In the predawn hours of Jan. 3, U.S. special forces apprehended Maduro. At 4:21 a.m., President Trump announced the operation on TruthSocial. Within four minutes, the “Maduro out” contract spiked from $0.375 to $0.955. It resolved to “YES” at $1.00 per share at 7:14 a.m. Hours later, at approximately 5:45 a.m., a photograph was taken of Van Dyke – in military fatigues, carrying a rifle, on what appears to be the deck of a ship at sea – and uploaded to his Google account. His total profit: approximately $409,881, prosecutors said.

Prosecutors say Van Dyke moved quickly to obscure his tracks. On Jan,. 3, he transferred the bulk of his winnings – about $437,859 in cryptocurrency – to a foreign cryptocurrency vault. On Jan. 15, he converted the proceeds to $444,209 in U.S. dollars and deposited them into his personal bank account at a Texas-based financial institution. As of April 21, about $415,511 remained in a brokerage account prosecutors have identified for forfeiture, alongside $50,066 in a USAA Bank account held in his name.

On Jan. 6, as news reports flagged the unusual trading pattern on Maduro-related contracts, Van Dyke asked Polymarket to delete his account, falsely claiming he had lost access to his email address.

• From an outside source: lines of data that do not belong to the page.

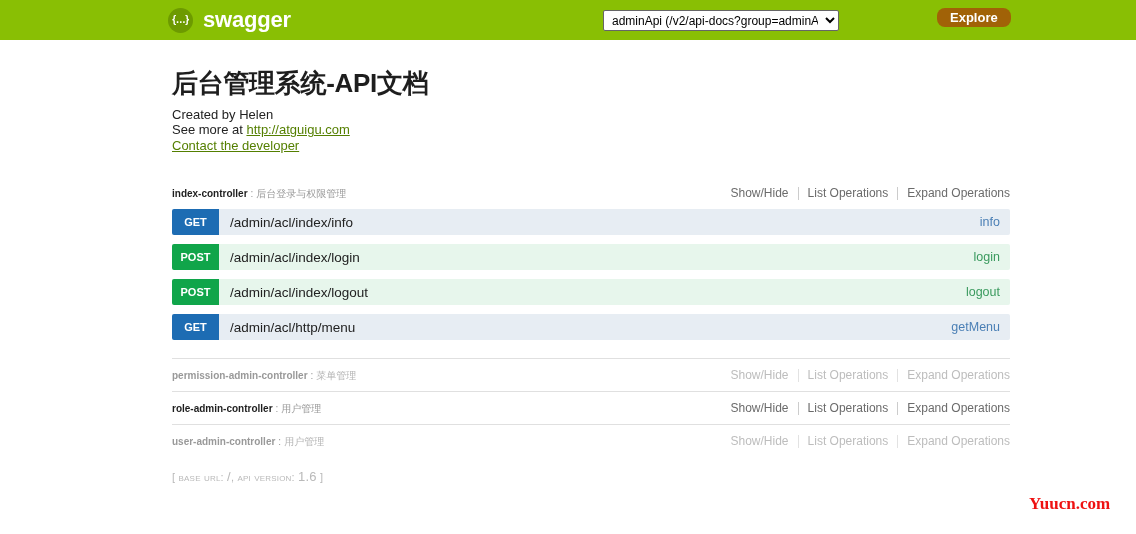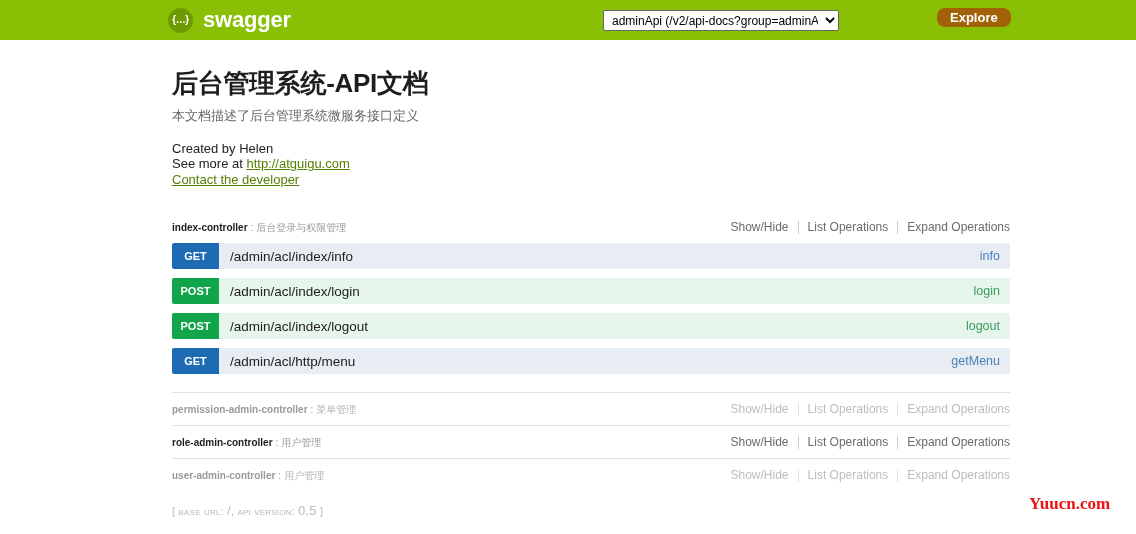--- a/index.html
+++ b/index.html
@@ -229,7 +229,6 @@
 <div id="content">
 
   <h1 id="page-title">后台管理系统-API文档</h1>
-  <div id="page-subtitle">本文档描述了后台管理系统微服务接口定义</div>
 
   <div class="info-line">Created by Helen</div>
   <div class="info-line">

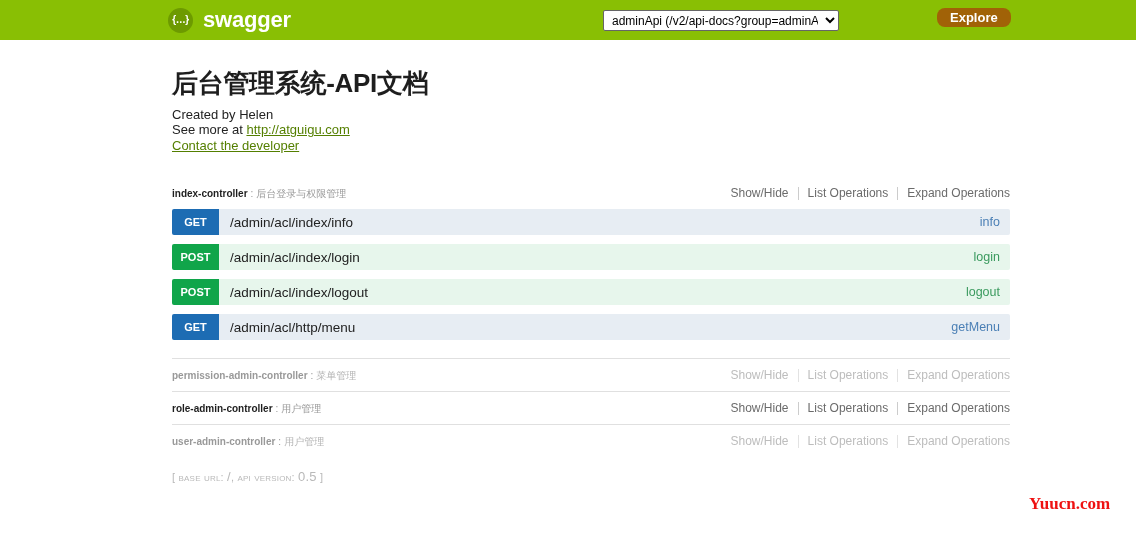--- a/index.html
+++ b/index.html
@@ -337,7 +337,7 @@
     <span>base url:</span>
     <span class="fv">/</span><span>,</span>
     <span>api version:</span>
-    <span class="fv">0.5</span>
+    <span class="fv">1.6</span>
     <span>]</span>
   </div>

That same day, he changed the email registered to his cryptocurrency exchange account to one created under a different name on Dec. 14, 2025, more than a week before his first trade.

The concealment effort ultimately failed. Polymarket said it independently detected the suspicious activity and referred the matter to the Justice Department.

“When we identified a user trading on classified government information, we referred the matter to the DOJ and cooperated with their investigation,” the company wrote on X. “Today’s arrest is proof the system works.”

The CFTC filed its civil complaint the same day as the criminal indictment, invoking for the first time what traders call the “Eddie Murphy Rule” – a provision of the Commodity Exchange Act, named after the 1983 film “Trading Places” – which prohibits federal employees from trading on nonpublic government information. The civil case seeks disgorgement of all profits, civil monetary penalties, and a permanent ban on futures and swaps trading.

“This case marks the first time the CFTC has charged insider trading involving event contracts,” said CFTC enforcement director David Miller. “The division will continue to be vigilant in policing the illegal use of inside information in the prediction markets and other markets within the CFTC’s jurisdiction.”

The prosecution lands at a precarious moment for Polymarket and the broader prediction market industry. The CFTC has spent recent weeks suing Arizona, Connecticut and Illinois in defense of the federal legitimacy of prediction markets, arguing that Congress granted the agency exclusive authority to oversee event contracts and that states should back off.

That argument rests in part on the promise that federal oversight is sufficient.

State regulators who have argued that prediction markets cannot police themselves now have both a cautionary tale and a potential counterargument to consider. The case is being prosecuted by the Securities and Commodities Fraud Task Force and National Security and International Narcotics Unit of the U.S. Attorney’s Office for the Southern District of New York, with assistance from the Justice Department’s Counterintelligence and Export Control Section.